この一点を見抜けるのは、営業部長や一営業担当ではなく、経営トップでなければならないはずです。これは、値決めに当たって大切なことです。

仕入れやコストダウンと連動して考える
しかし、その値段で売ったからといって、すべてがうまくいくとは限りません。お客様が求める最高の値段で売ったけれども利益が出ないというケースも多々あります。問題は、決まった価格のなかで、どのようにして利益を出していくかです。
ただ単に安い値段で注文をとってくるだけでは、製造部門がどんなに苦労しても利益は出ません。営業部門には、なるべく高い値段で売ってもらわなければなりません。しかし、そうして決まった価格で利益を出せるかどうかは、製造部門の責任です。
一般的には、ほとんどのメーカーが原価主義をとっており、「原価プラス利益」で売価を決めています。しかし、競争の激しい市場では売値が先に決まってしまうため、原価に利益を積み上げた価格では売れません。といって、さらに値段を下げて売ると、利益がふっ飛んで、たちまち赤字に陥ってしまいます。
私は技術者たちに「新しい製品や技術を開発するのが技術屋の仕事だと思っているかもしれないが、それだけではない。どのようにしてコストを下げるかを考えることも優秀な技術屋の仕事だ」と繰り返し言い、コストダウンの取り組みを強く促してきました。

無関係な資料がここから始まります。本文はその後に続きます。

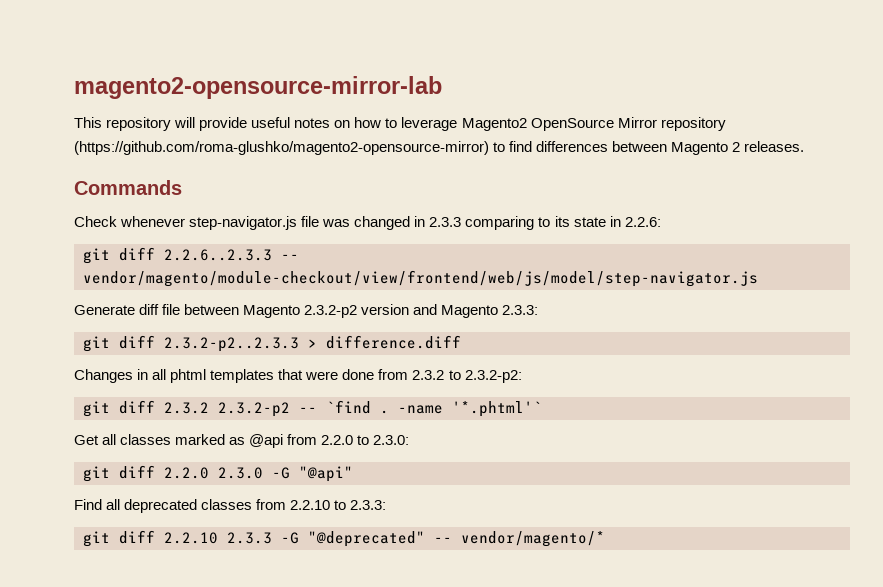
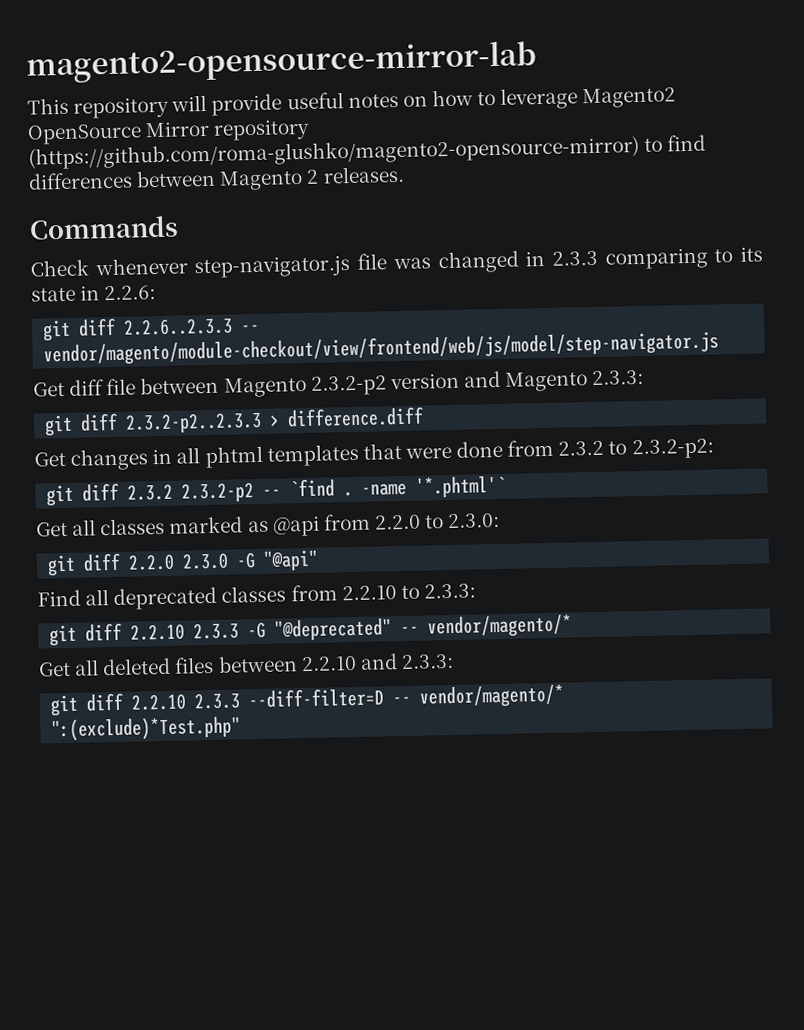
- Generate diff file between Magento 2.3.2-p2 version and Magento 2.3.3:
+ Get diff file between Magento 2.3.2-p2 version and Magento 2.3.3:
- Changes in all phtml templates that were done from 2.3.2 to 2.3.2-p2:
+ Get changes in all phtml templates that were done from 2.3.2 to 2.3.2-p2:
+ Get all deleted files between 2.2.10 and 2.3.3:
+ git diff 2.2.10 2.3.3 --diff-filter=D -- vendor/magento/* ":(exclude)*Test.php"

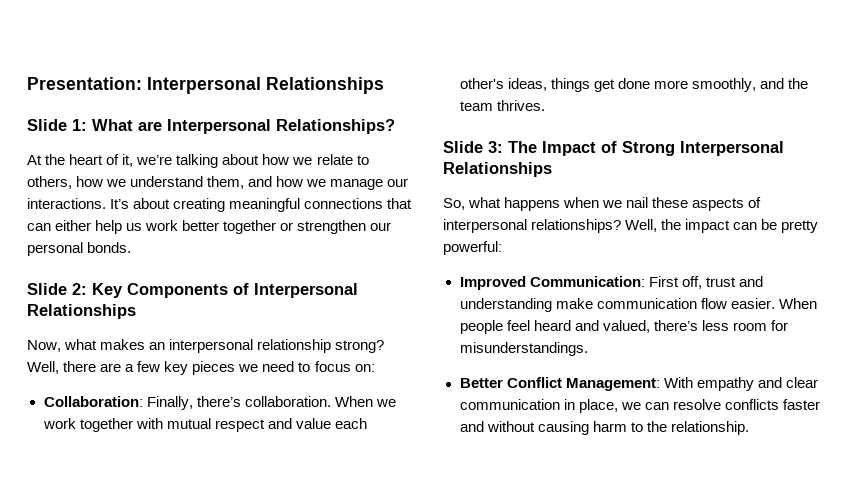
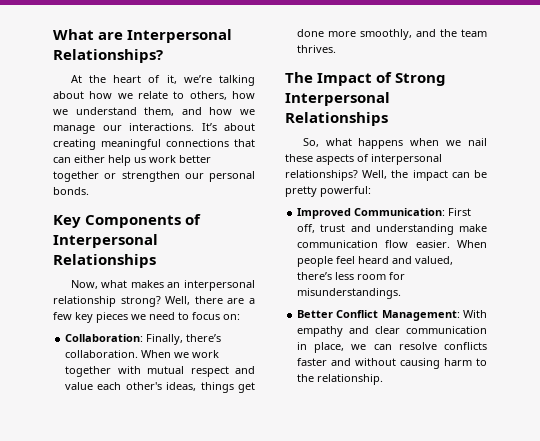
- Presentation: Interpersonal Relationships
- Slide 1: What are Interpersonal Relationships?
+ What are Interpersonal Relationships?
- Slide 2: Key Components of Interpersonal Relationships
+ Key Components of Interpersonal Relationships
- Slide 3: The Impact of Strong Interpersonal Relationships
+ The Impact of Strong Interpersonal Relationships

熟慮を重ねて決めた価格で最大の利益を生み出すには、「経営努力」が必要なのです。その際には、材料費がいくら、人件費がいくら、諸経費がいくらかかるといった固定観念や常識は一切捨て去るべきです。仕様や品質など、与えられた要件をすべて満たす範囲内で、最も低いコストで製造する努力を徹底して行うことが不可欠です。